How climate risk is measured is essential, because lower-income nations on the frontlines of climate change, often not the chief originators of greenhouse gas emissions but certainly the main victims, need to access funding to continue building their resilience and advancing decarbonisation in a consistent way. Investors need to be assured that climate risk is being adequately captured.

Maritza Cabezas

Climate risk measurement typically consists of assessing a country’s physical risks, including droughts and floods with a forward-looking perspective, alongside the identification of transition risk factors that arise from societies’ response to climate change. Indeed, climate physical risks and their impacts are shaped by a country’s actions for offsetting climate shocks. Country-level actions include greenhouse gas emission reductions, transitions to renewable energy, investing in infrastructure such as climate-proofing buildings and the adoption of sustainable production practices. These are critical for climate risk mitigation and adaptation,but measuring their effectiveness to reduce physical risks remains challenging due to uncertainties in climate system responses. Accurately capturing the full scope and speed of these interventions is crucial to projecting their influence on future hazard occurrence and their severity.

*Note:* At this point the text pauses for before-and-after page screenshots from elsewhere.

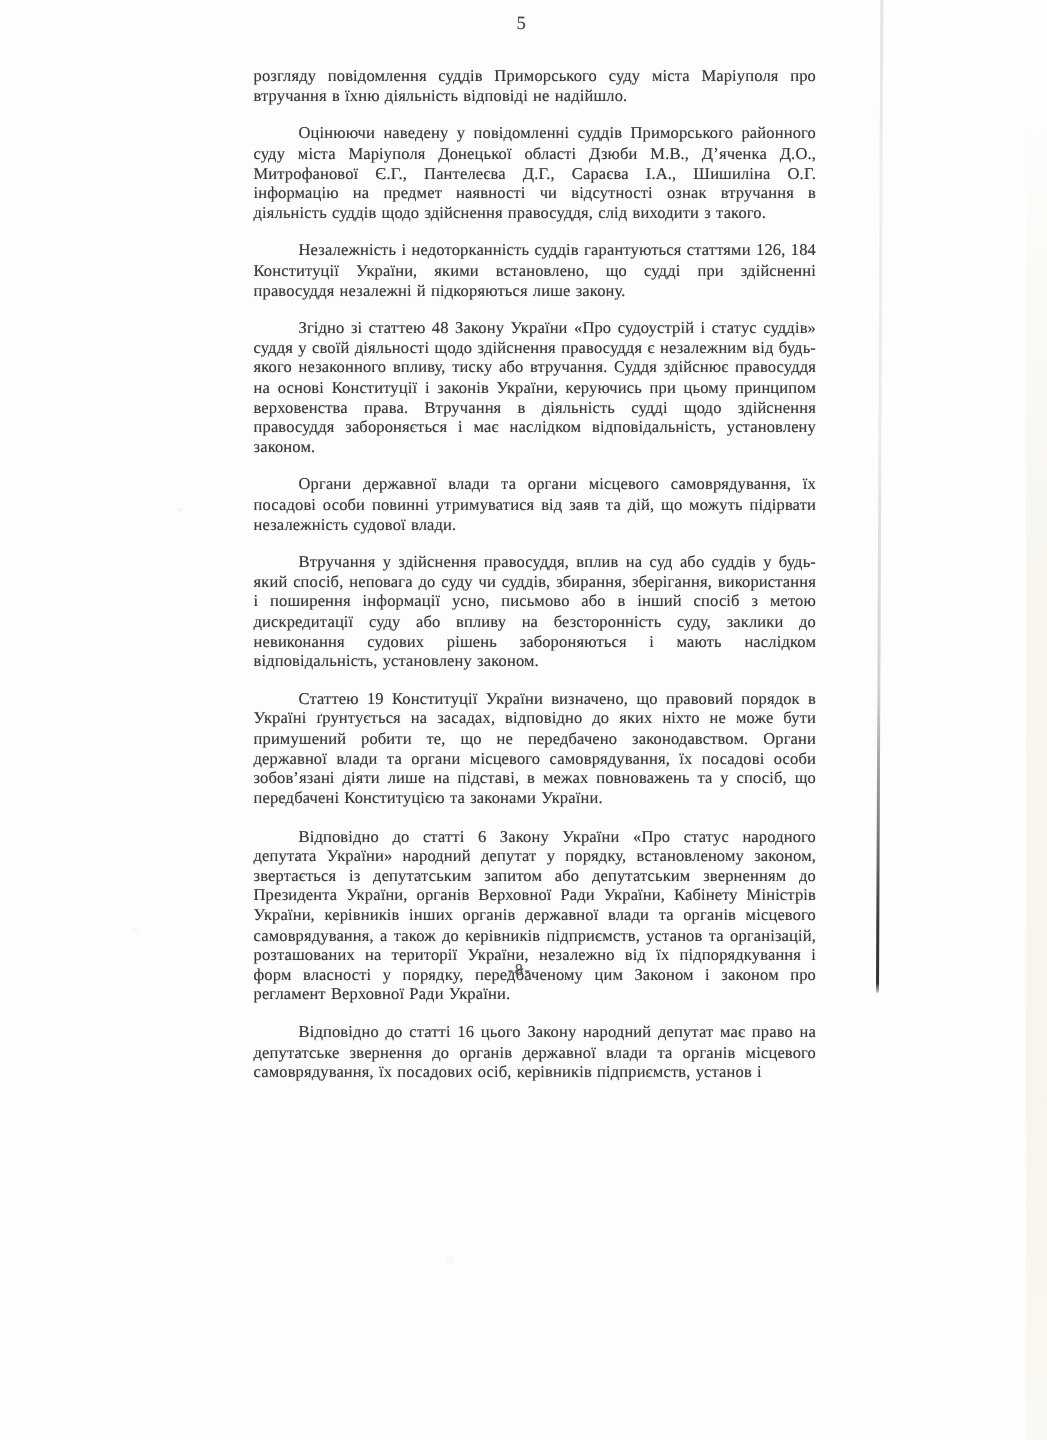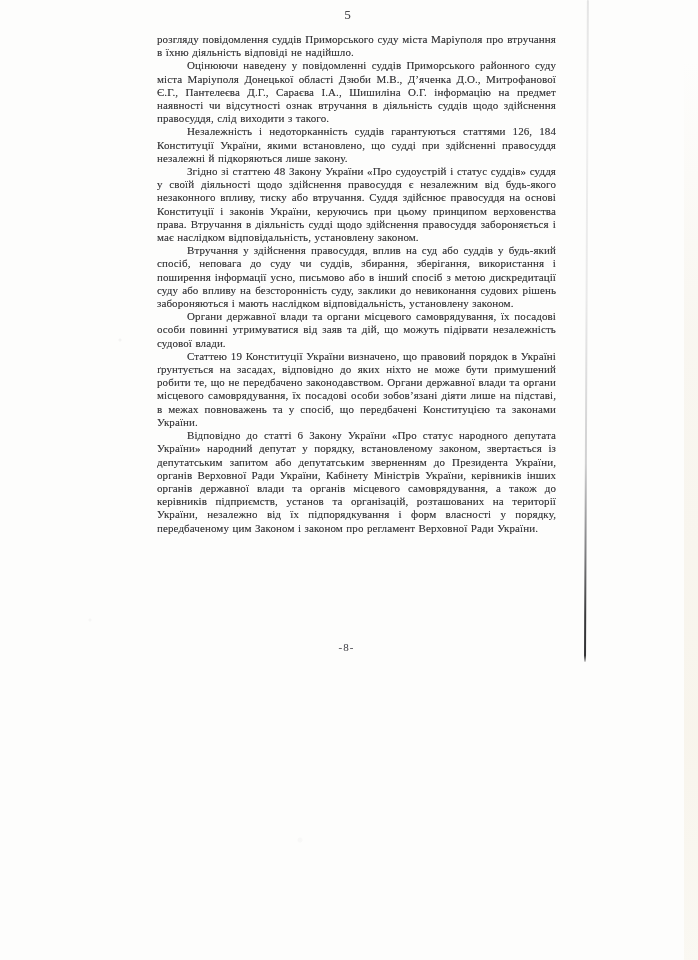--- a/index.html
+++ b/index.html
@@ -47,7 +47,7 @@
     text-shadow: 0 0 0.5px rgba(70,70,75,0.6);
   }
   .text-block p {
-    margin: 0;
+    margin: 12px;
     text-indent: 30px;
   }
   .text-block p.no-indent {

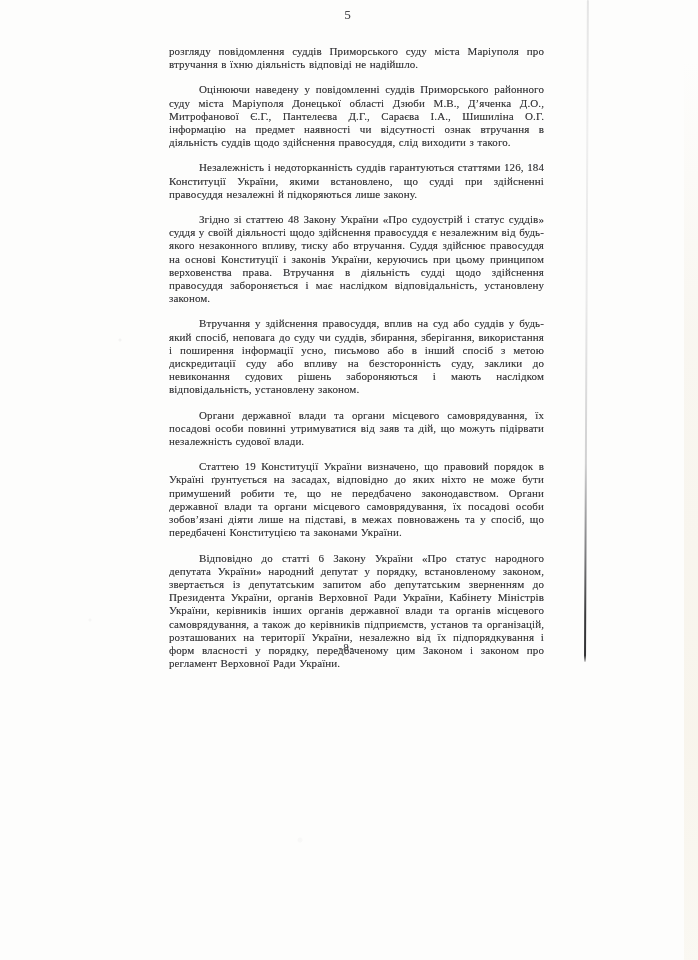--- a/index.html
+++ b/index.html
@@ -110,8 +110,8 @@
     <p>Оцінюючи наведену у повідомленні суддів Приморського районного суду міста Маріуполя Донецької області Дзюби М.В., Д’яченка Д.О., Митрофанової Є.Г., Пантелеєва Д.Г., Сараєва І.А., Шишиліна О.Г. інформацію на предмет наявності чи відсутності ознак втручання в діяльність суддів щодо здійснення правосуддя, слід виходити з такого.</p>
     <p>Незалежність і недоторканність суддів гарантуються статтями 126, 184 Конституції України, якими встановлено, що судді при здійсненні правосуддя незалежні й підкоряються лише закону.</p>
     <p>Згідно зі статтею 48 Закону України «Про судоустрій і статус суддів» суддя у своїй діяльності щодо здійснення правосуддя є незалежним від будь-якого незаконного впливу, тиску або втручання. Суддя здійснює правосуддя на основі Конституції і законів України, керуючись при цьому принципом верховенства права. Втручання в діяльність судді щодо здійснення правосуддя забороняється і має наслідком відповідальність, установлену законом.</p>
+    <p>Органи державної влади та органи місцевого самоврядування, їх посадові особи повинні утримуватися від заяв та дій, що можуть підірвати незалежність судової влади.</p>
     <p>Втручання у здійснення правосуддя, вплив на суд або суддів у будь-який спосіб, неповага до суду чи суддів, збирання, зберігання, використання і поширення інформації усно, письмово або в інший спосіб з метою дискредитації суду або впливу на безсторонність суду, заклики до невиконання судових рішень забороняються і мають наслідком відповідальність, установлену законом.</p>
-    <p>Органи державної влади та органи місцевого самоврядування, їх посадові особи повинні утримуватися від заяв та дій, що можуть підірвати незалежність судової влади.</p>
     <p>Статтею 19 Конституції України визначено, що правовий порядок в Україні ґрунтується на засадах, відповідно до яких ніхто не може бути примушений робити те, що не передбачено законодавством. Органи державної влади та органи місцевого самоврядування, їх посадові особи зобов’язані діяти лише на підставі, в межах повноважень та у спосіб, що передбачені Конституцією та законами України.</p>
     <p>Відповідно до статті 6 Закону України «Про статус народного депутата України» народний депутат у порядку, встановленому законом, звертається із депутатським запитом або депутатським зверненням до Президента України, органів Верховної Ради України, Кабінету Міністрів України, керівників інших органів державної влади та органів місцевого самоврядування, а також до керівників підприємств, установ та організацій, розташованих на території України, незалежно від їх підпорядкування і форм власності у порядку, передбаченому цим Законом і законом про регламент Верховної Ради України.</p>
   </div>

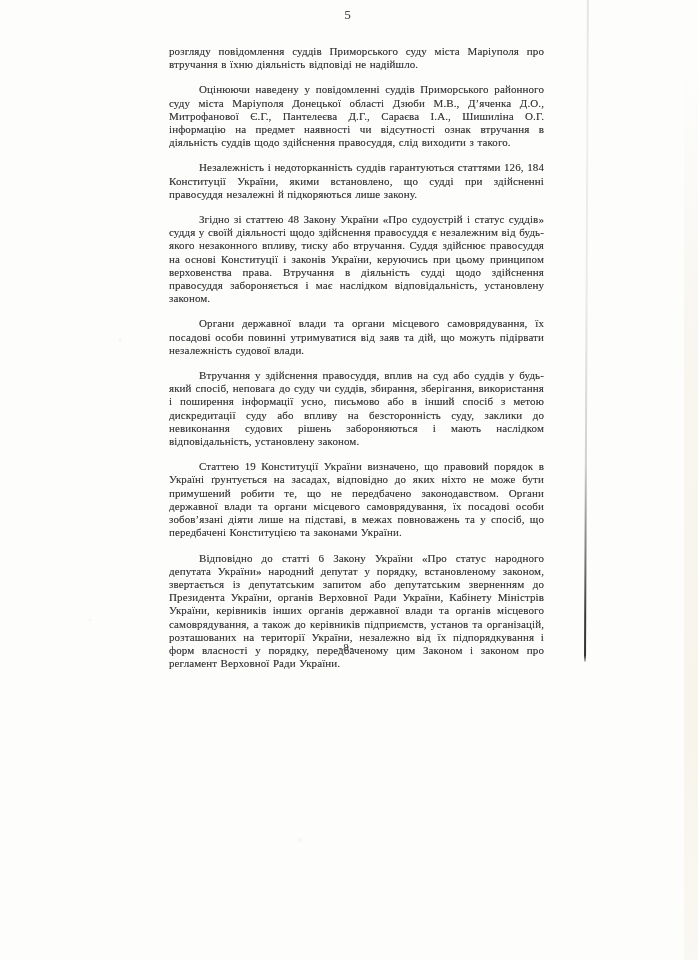--- a/index.html
+++ b/index.html
@@ -114,6 +114,7 @@
     <p>Втручання у здійснення правосуддя, вплив на суд або суддів у будь-який спосіб, неповага до суду чи суддів, збирання, зберігання, використання і поширення інформації усно, письмово або в інший спосіб з метою дискредитації суду або впливу на безсторонність суду, заклики до невиконання судових рішень забороняються і мають наслідком відповідальність, установлену законом.</p>
     <p>Статтею 19 Конституції України визначено, що правовий порядок в Україні ґрунтується на засадах, відповідно до яких ніхто не може бути примушений робити те, що не передбачено законодавством. Органи державної влади та органи місцевого самоврядування, їх посадові особи зобов’язані діяти лише на підставі, в межах повноважень та у спосіб, що передбачені Конституцією та законами України.</p>
     <p>Відповідно до статті 6 Закону України «Про статус народного депутата України» народний депутат у порядку, встановленому законом, звертається із депутатським запитом або депутатським зверненням до Президента України, органів Верховної Ради України, Кабінету Міністрів України, керівників інших органів державної влади та органів місцевого самоврядування, а також до керівників підприємств, установ та організацій, розташованих на території України, незалежно від їх підпорядкування і форм власності у порядку, передбаченому цим Законом і законом про регламент Верховної Ради України.</p>
+    <p>Відповідно до статті 16 цього Закону народний депутат має право на депутатське звернення до органів державної влади та органів місцевого самоврядування, їх посадових осіб, керівників підприємств, установ і</p>
   </div>
 
   <div class="pagenum-bottom">-8-</div>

Integrating climate risk into country risk

Asset managers are increasingly adapting their country risk frameworks to better integrate climate risks, reflecting the growing importance of environmental factors in investment decisions. At Triodos Investment Management, our current approach is to integrate both physical climate vulnerabilities, based on scientific assessments, and transition climate risks. These include national climate targets and decarbonisation policies, the share of renewable energy generation to phase out fossil fuel and CO emissions projections. The latter are based on different factors, including country-sector activity, national transport routes and population density.

The framework also includes projections of government debt and budget needs to assess governments’ capacity to achieve their climate ambitions. Where fiscal constraints are significant, countries seek support from multilateral institutions for concessional climate-related loans. These institutions may become a meaningful mitigating source of funding, but so far their contribution is small in comparison to the scale needed and often comes with requirements for countries to implement reforms. However, climate finance is being increasingly prioritised in their efforts to advance development. They are also becoming more effective in mobilising private finance alongside their own contribution. Another crucial factor in this framework, relevant for ensuring the proper management and monitoring of climate risks, is the quality of institutions and their capacity to sustain the right policies and practices through time.

This combined approach helps identify how countries are prioritising mitigation and adaptation, as well as related financing sources and capacity to deal with long-term challenges.

Collective action to reach scale in climate finance

Physical risks can no longer be dismissed from proper country risk management frameworks, nor can the efforts from governments and multilaterals to achieve climate mitigation and adaptation. But alongside proper climate risk modelling, it's important to recognise the need for scale in climate finance and the need for different sources of finance at country level to invest in sectoral or economy-wide transformations that integrate climate and development. Ultimately, success depends not only on identifying the risks, but also on reducing them effectively with timely investments and a fair sharing of the financial burden. The sooner we act, the better our chances of averting widespread climate risks.